Biocatalytic versatility of engineered and wild-type tyrosinase from R. solanacearum for the synthesis of 4-halocatechols

  • Reeta Davis
  • Susan Molloy
  • Blathnaid Quigley
  • Jasmina Nikodinovic-Runic
  • Francisco Solano
  • Kevin E. O’Connor
Biotechnological products and process engineering
  • 151 Downloads

Abstract

We evaluated the kinetic characteristics of wild type (WT) and three engineered variants (RVC10, RV145, and C10_N322S) of tyrosinase from Ralstonia solanacearum and their potential as biocatalysts to produce halogenated catechols. RV145 exhibited a 3.6- to 14.5-fold improvement in catalytic efficiency (kcat/Km) with both reductions in Km and increases in kcat compared to WT, making it the best R. solanacearum tyrosinase variant towards halogenated phenols.
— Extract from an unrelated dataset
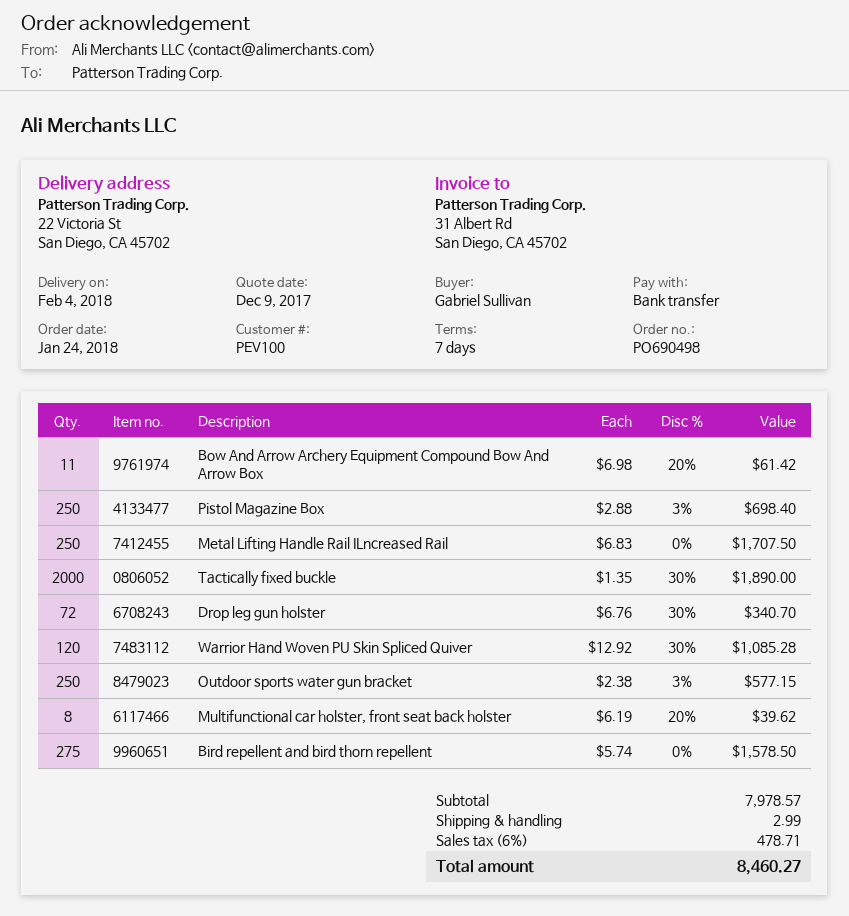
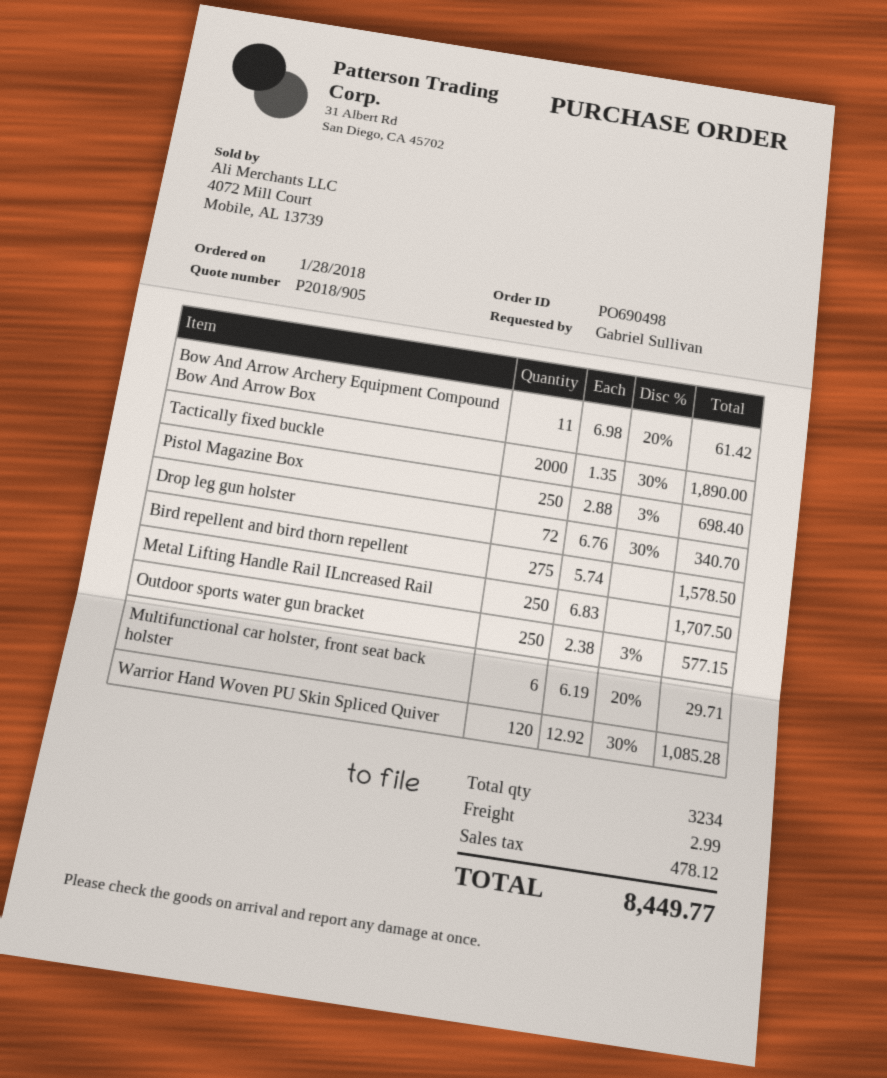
order date: 2018-01-24 -> 2018-01-28
Multifunctional car holster, front seat back holster: 8 x 6.19 - 20% = 39.62 -> 6 x 6.19 - 20% = 29.71
tax: 478.71 -> 478.12
total: 8460.27 -> 8449.77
RVC10 also exhibited increases in catalytic efficiency with all the tested phenols. A single-mutation variant (C10_N322S) exhibited the greatest improvement in kcat but lowest improvement in catalytic efficiency due to an increase in Km compared to WT. Consistent with kinetic characteristics, biotransformation experiments showed that RV145 was a superior biocatalyst in comparison to WT. To prevent through conversion of the catechol to quinone, ascorbic acid (AA) was added to the biotransformation medium in 1:2 (substrate:AA) ratio resulting in a catechol yield of > 90%. Flask experiments with 10 mM 4-iodophenol and 10 μg/mL of the RV145 enzyme yielded 9.5 mM 4-iodocatechol in the presence of 20 mM AA in 30 min. Similarly, 10 mM 4-fluorophenol was completely consumed by 20 μg/mL of RV145 enzyme and yielded 9.2 mM 4-fluorocatechol in the presence of 20 mM AA in 80 min. The biotransformation of 20 mM 4-fluorphenol was incomplete (93%) and the yield of 4-flurocatechol was 87.5%. The 4-halophenol conversion rates and product yields obtained in this study are the highest reported using tyrosinase or any other enzyme.

Keywords

Tyrosinase Enzyme engineering Enzyme catalysis 4-Halophenol 4-Halocatechol 

Notes

Compliance with ethical standards

Conflict of interest

The authors declare that they have no conflict of interest.

Ethical approval

This article does not contain any studies with human participants or animals performed by any of the authors.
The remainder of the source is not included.